Compelling Narratives are the Transporters of Persuasion

Facts alone don’t persuade. That’s because cold, hard data doesn’t make people feel much of anything. Stories are what spark interest and effect change.

“Tell me a story” is the refrain of our childhoods. And we echo that refrain throughout our lives every time we reach for a novel or lose ourselves in a good movie. Your business narratives should always be rooted in fact, not fiction. But the best way to ensure your audience absorbs those facts is to transport them via narrative. 

Consider the role persuasion plays in recruiting talent. If your success depends on attracting the best of the best, how might you use the power of narrative to stand out from your competition? Here are four approaches to consider:

  • Make it personal. Highlight the individual experiences of one person. Rather than talking generically about your firm’s employee culture, tell the story of someone who chose to make your firm their professional home. Every good story features a hero’s journey.
  • Paint a picture. Details make for good stories. Talk about your hero’s struggles and triumphs at your firm with specifics while avoiding generalities. Did they salvage a tenuous client relationship? Land a big account? Draw your listener in with vivid descriptions.
  • Use action verbs. Don’t be afraid to lean into your flair for the dramatic. Make your narrative interesting by choosing words that propel the action forward.
  • Awaken the senses. Put your listener in your hero’s shoes. Make them feel the pressure of that challenging client relationship. Help them imagine everything your hero experienced.

Include Elements of Your Own Story

The command-and-control leadership mindset of yesteryear isn’t effective today. Stakeholders now expect transparency and a degree of vulnerability from their leaders. And if you want to persuade them, one of the best ways to do that is to share personal experiences and anecdotes from your own life. 

We recently worked with a dynamic leader of a major professional services firm who was preparing for a media interview for a story highlighting her new leadership role. She wanted her skills and expertise to carry the story and was hesitant to share too much about her personal background. But the truth is, her upbringing and involvement in a series of family businesses founded by her immigrant parents is what shaped her into the leader she’s become.

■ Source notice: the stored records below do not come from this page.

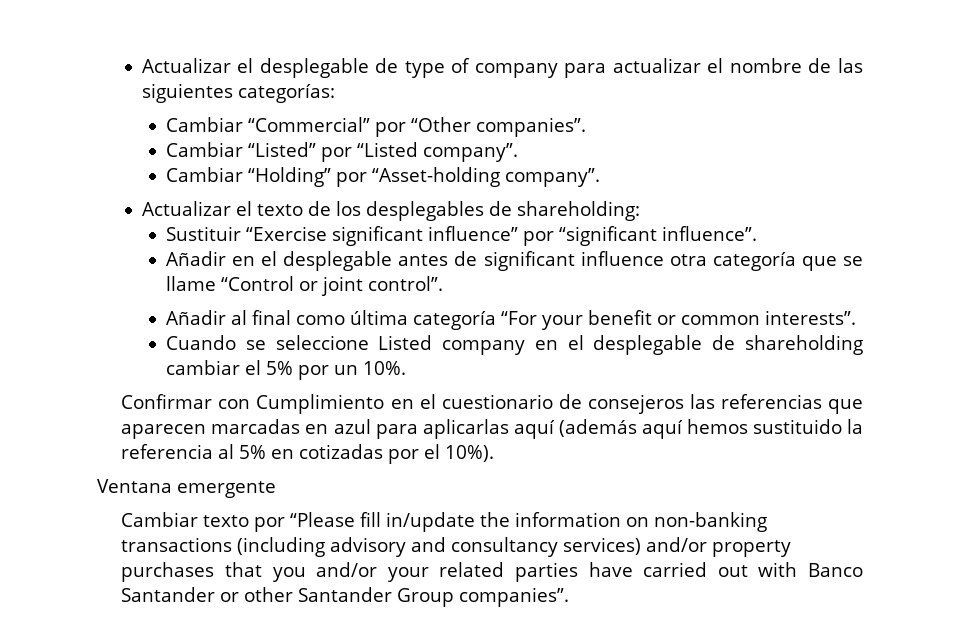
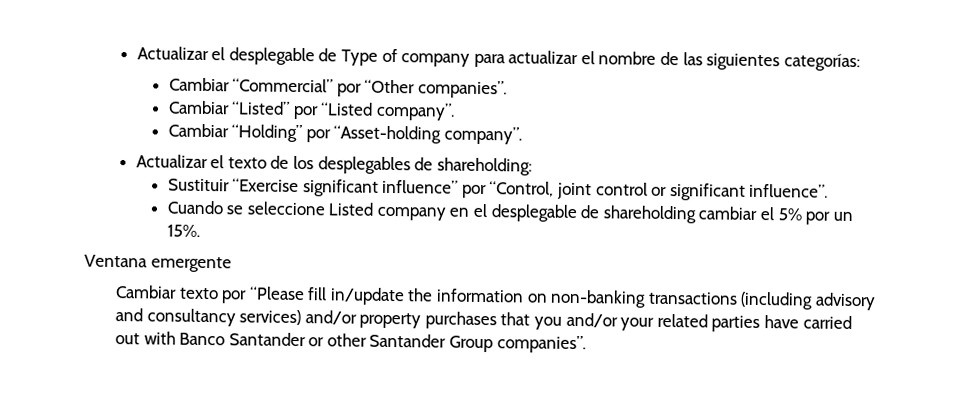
- Actualizar el desplegable de type of company para actualizar el nombre de las siguientes categorías:
+ Actualizar el desplegable de Type of company para actualizar el nombre de las siguientes categorías:
- Sustituir “Exercise significant influence” por “significant influence”.
- Añadir en el desplegable antes de significant influence otra categoría que se llame “Control or joint control”.
- Añadir al final como última categoría “For your benefit or common interests”.
+ Sustituir “Exercise significant influence” por “Control, joint control or significant influence”.
- Cuando se seleccione Listed company en el desplegable de shareholding cambiar el 5% por un 10%.
- Confirmar con Cumplimiento en el cuestionario de consejeros las referencias que aparecen marcadas en azul para aplicarlas aquí (además aquí hemos sustituido la referencia al 5% en cotizadas por el 10%).
+ Cuando se seleccione Listed company en el desplegable de shareholding cambiar el 5% por un 15%.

Another executive spoke with us to develop an obituary for a longtime colleague who was a pioneer in his field and a mentor to other leaders. Rather than simply saying that as a point of fact, we worked with the executive to include a short anecdote about how he had learned “much of what it takes to be a good leader” sitting on his now-deceased colleague’s couch decades earlier, listening to conversations over a speakerphone.

People respond to stories like these. They envision the sweat and tears it took to triumph over challenging circumstances. Or they relate to how a mentor’s hands-on approach made a difference that had lasting effects. In both cases, the tangible details are key ingredients to telling compelling and effective stories.

So what’s your story? What can you share from your background that will allow your audience to see and connect with you and your firm? You don’t have to “tell all.” But find kernels of your personal experience that will resonate with your listeners and craft them into narratives that persuade.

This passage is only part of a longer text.